Early Music Movement
In recent years the early music movement, which advocates performing a work as it was performed at the time of its composition, has taken on the character of a crusade, particularly as it has moved beyond the sphere of medieval and baroque music and into music from the late eighteenth and early nineteenth centuries by composers such as Mozart and Beethoven. Granted, knowledge about the experience of playing old music on now-obsolete instruments has been of inestimable value to scholars. Nevertheless, the early music approach to performance raises profound and troubling questions.
Early music advocates assume that composers write only for the instruments available to them, but evidence suggests that composers of Beethoven’s stature imagined extraordinarily high and low notes as part of their compositions, even when they recognized that such notes could not be played on instruments available at the time. In the score of Beethoven’s first piano concerto, there is a “wrong” note, a high F-natural where the melody obviously calls for a high F-sharp, but pianos did not have this high an F-sharp when Beethoven composed the concerto. Because Beethoven once expressed a desire to revise his early works to exploit the extended range of pianos that became available to him some years later, it seems likely that he would have played the F-sharp if given the opportunity. To use a piano exactly contemporary with the work’s composition would require playing a note that was probably frustrating for Beethoven himself to have had to play.

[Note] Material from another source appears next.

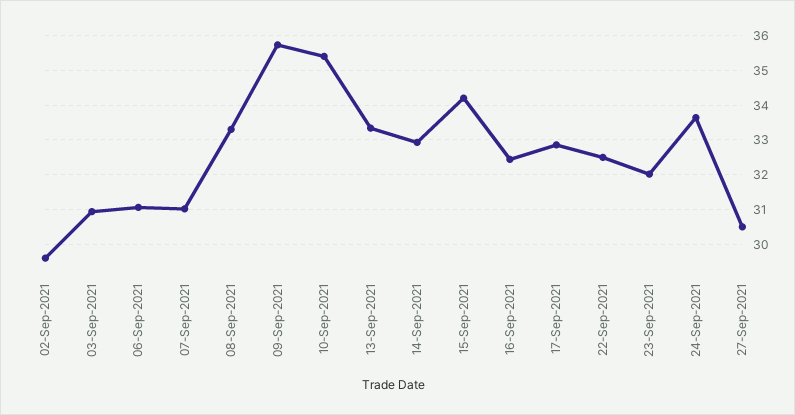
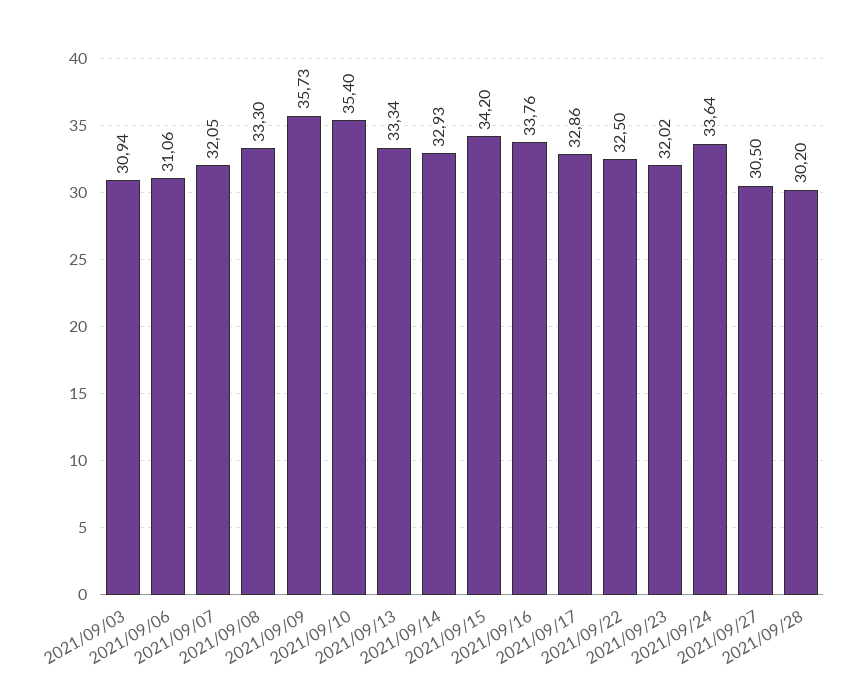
02-Sep-2021: 29.6 -> none
07-Sep-2021: 31 -> 32.05
16-Sep-2021: 32.4 -> 33.76
2021/09/28: none -> 30.2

In addition, early music advocates often inadvertently divorce music and its performance from the life of which they were, and are, a part. The discovery that Haydn’s and Mozart’s symphonies were conducted during their lifetimes by a pianist who played the chords to keep the orchestra together has given rise to early music recordings in which a piano can be heard obtrusively in the foreground, despite evidence indicating that the orchestral piano was virtually inaudible to audiences at eighteenth-century concerts and was dropped as musically unnecessary when a better way to beat time was found. And although in the early nineteenth century the first three movements (sections) of Mozart’s and Beethoven’s symphonies were often played faster, and the last movement slower, than today, this difference can readily be explained by the fact that at that time audiences applauded at the end of each movement, rather than withholding applause until the end of the entire work. As a result, musicians were not forced into extra brilliance in the finale in order to generate applause, as they are now. To restore the original tempo of these symphonies represents an irrational denial of the fact that our concepts of musical intensity and excitement have, quite simply, changed.